Carole Monette, qui avait obtenu gain de cause dans sa demande de révision de son évalutation municipale devra recommencer son combat puisque la Ville conteste cette décision du Tribunal administratif du Québec.

Gatineau conteste la réévaluation à la baisse d’une maison d’une sinistrée

«La Ville de Gatineau répète partout qu’elle appuie les sinistrés, qu’elle est là pour nous aider, mais dès qu’elle en a l’occasion, elle se retourne de bord, embauche des avocats de Montréal avec nos taxes et nous ramène à la case départ. J’ai mon voyage.»

Carole Monette, une sinistrée des inondations des 2017 et 2019, résidente du chemin du Fer à cheval, avoue être encore sous le choc. Vendredi dernier, un huissier envoyé par la Ville de Gatineau a cogné à sa porte. «Il avait deux gros documents, raconte-t-elle. La Ville conteste la réévaluation de ma propriété faite par le Tribunal administratif du Québec (TAQ). Je pensais pouvoir enfin passer à autre chose, mais non.
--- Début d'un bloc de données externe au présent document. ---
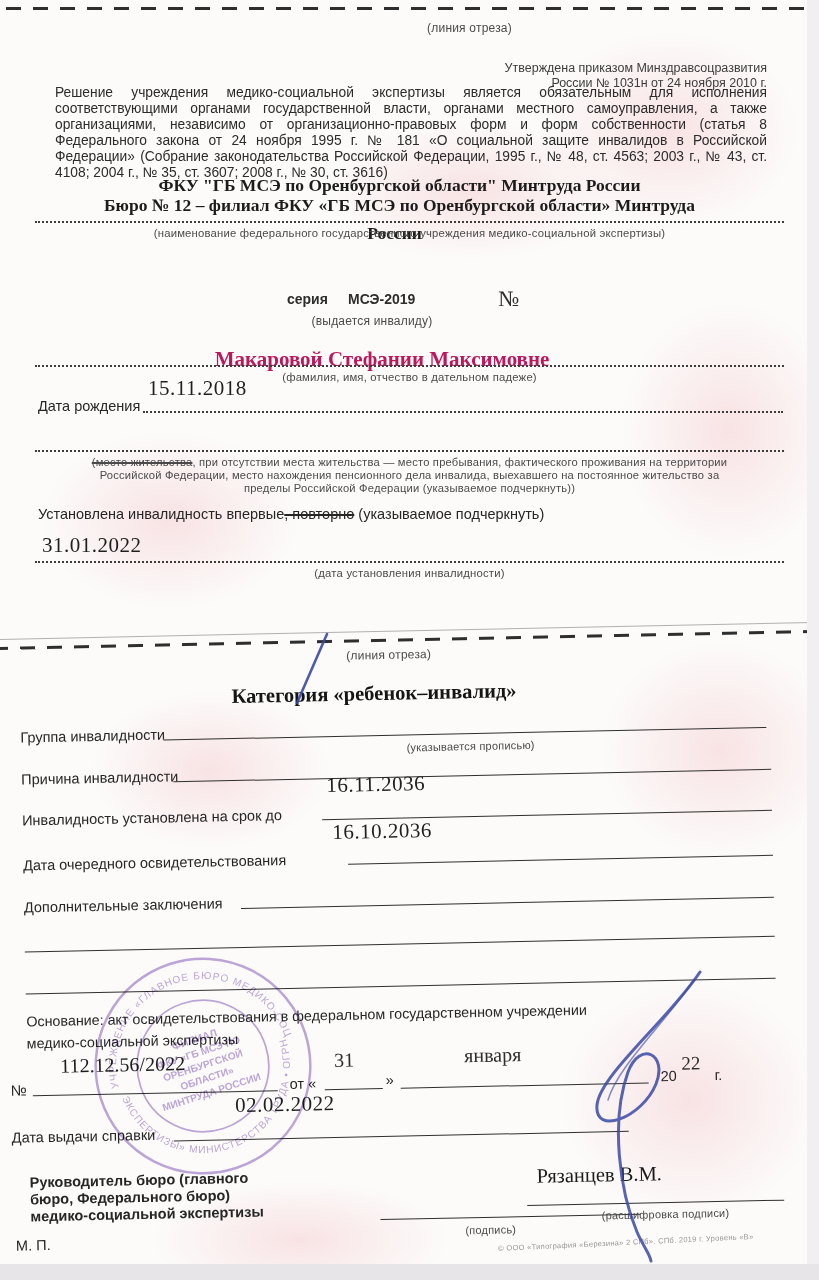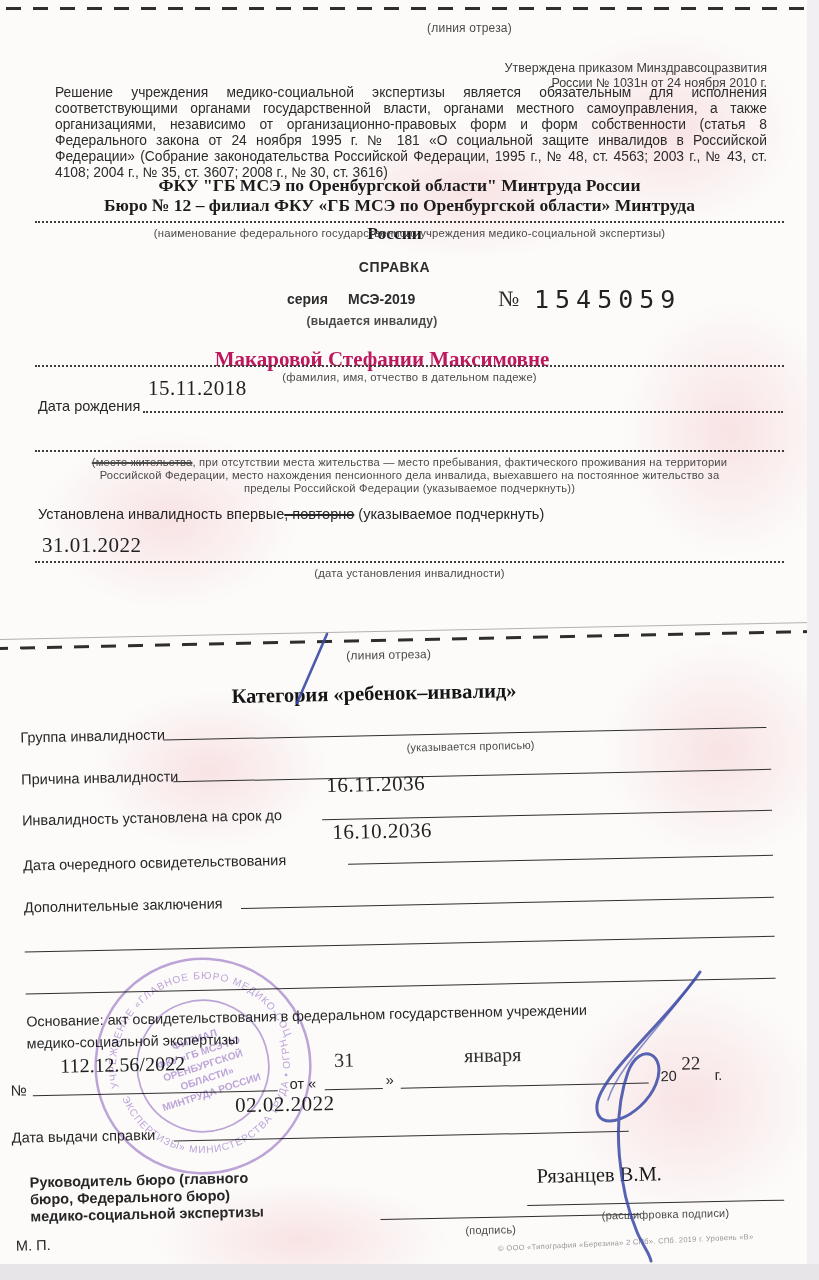--- a/index.html
+++ b/index.html
@@ -58,28 +58,26 @@
     </div>
 
     <div class="abs" style="left:55px;top:85px;width:712px;font-size:13.8px;line-height:15.9px;text-align:justify;color:#2b2b2b;">Решение учреждения медико-социальной экспертизы является обязательным для исполнения соответствующими органами государственной власти, органами местного самоуправления, а также организациями, независимо от организационно-правовых форм и форм собственности (статья 8 Федерального закона от 24 ноября 1995 г. № 181 «О социальной защите инвалидов в Российской Федерации» (Собрание законодательства Российской Федерации, 1995 г., № 48, ст. 4563; 2003 г., № 43, ст. 4108; 2004 г., № 35, ст. 3607; 2008 г., № 30, ст. 3616)</div>
 
     <div class="abs serif b center" style="left:0;right:20px;top:175px;font-size:17.5px;color:#1c1c1c;">ФКУ "ГБ МСЭ по Оренбургской области" Минтруда России</div>
     <div class="abs serif b center" style="left:0;right:20px;top:195px;font-size:17.5px;color:#1c1c1c;">Бюро № 12 – филиал ФКУ «ГБ МСЭ по Оренбургской области» Минтруда</div>
     <div class="abs dotline" style="left:35px;right:35px;top:221px;"></div>
     <div class="abs serif b center" style="left:0;right:30px;top:223px;font-size:17.5px;color:#1c1c1c;">России</div>
     <div class="abs cap center" style="left:0;right:0;top:227px;">(наименование федерального государственного учреждения медико-социальной экспертизы)</div>
 
-    <div class="abs b center" style="left:0;right:30px;top:259px;font-size:14px;letter-spacing:.6px;">СПРАВКА</div>
 
     <div class="abs b" style="left:287px;top:291px;font-size:14px;">серия</div>
     <div class="abs b" style="left:348px;top:291px;font-size:14px;">МСЭ-2019</div>
     <div class="abs serif" style="left:498px;top:286px;font-size:22px;">№</div>
-    <div class="abs mono" style="left:534px;top:285px;font-size:25px;letter-spacing:6px;color:#222;">1545059</div>
 
-    <div class="abs cap center" style="left:0;right:75px;top:314px;font-size:12px;font-weight:bold;">(выдается инвалиду)</div>
+    <div class="abs cap center" style="left:0;right:75px;top:314px;font-size:12px;">(выдается инвалиду)</div>
 
     <div class="abs serif b center" style="left:0;right:55px;top:347px;font-size:21px;color:#be185d;">Макаровой Стефании Максимовне</div>
     <div class="abs dotline" style="left:35px;right:35px;top:365px;"></div>
     <div class="abs cap center" style="left:0;right:0;top:371px;">(фамилия, имя, отчество в дательном падеже)</div>
 
     <div class="abs value" style="left:148px;top:376px;">15.11.2018</div>
     <div class="abs label" style="left:38px;top:398px;text-align:right;">Дата рождения</div>
     <div class="abs dotline" style="left:143px;right:36px;top:411px;"></div>
 
     <div class="abs dotline" style="left:35px;right:35px;top:450px;"></div>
Gatineau avait d’autres plans pour moi.»

Interrogée à ce sujet, la Ville de Gatineau plaide que son choix d’en appeler de la décision du TAQ «s’imposait étant donné les conséquences importantes sur de futurs jugements et ce, autant à Gatineau que partout dans la province puisqu’il s’agit de jurisprudence». Le service des communications affirme que la même décision aurait été prise même si le jugement avait été pris dans un autre contexte, sans lien avec des inondations ou des dommages après sinistre.

Dévaluation de 100 000 $

Après les inondations de 2017, Mme Monette et son conjoint estiment que l’évaluation faite par la Ville de leur propriété est beaucoup trop élevée par rapport à la réalité. En juillet 2016, l’évaluateur de la Ville l’a fixé à 526 200 $. La Gatinoise explique avoir fait une demande de réévaluation auprès de la Ville en avril 2018. «Ça nous a coûté 300 $ et l’évaluation a été réduite de 50 000 $, note-t-elle. Ce n’était pas suffisant à nos yeux. On visait une réduction d’environ 100 000 $»

Mme Monette s’est donc tournée vers le TAC qui a entendu la cause en juin dernier. Le juge a pris en considération les inondations pour dévaluer la propriété à 422 700 $. «On était satisfait, explique Mme Monette. C’était encore très élevé, mais au moins c’était plus près de la valeur réelle. On pouvait enfin passer à autre chose et payer des taxes en fonction de la valeur de notre propriété.»

Tout a basculé vendredi dernier. Mme Monette explique que la Ville demande d’en appeler de la décision du TAQ puisque, selon les documents qui lui ont été remis et la prétention de la Ville, le tribunal aurait commis des erreurs dans son évaluation et aurait excédé sa juridiction en déterminant la valeur de la propriété. Il s’agit à ce jour, selon la Ville, du seul dossier de réévaluation à avoir été contesté et traité par le TAQ.

«Je ne voulais pas y croire, lance Mme Monette. La surprise est encore totale. Je ne comprends pas que la Ville conteste quelque chose qui est tout à fait logique. Là, c’est quoi? Je vais devoir encore débourser pour me défendre devant la Cour du Québec pour faire valoir mon droit d’avoir une propriété évaluée en fonction de sa valeur réelle? Je suis complètement déboussolée. La Ville nous renvoie à la case départ.»

Selon nos informations recueillies auprès de la Ville de Gatineau, la semaine dernière, six propriétaires dont la résidence est située à l’intérieur de la zone d’intervention spéciale ont demandé jusqu’ici une révision de la valeur de leur propriété. 

À l’exception de celui de Mme Monette, tous les autres ont été réglés à l’amiable, précise la Ville de Gatineau.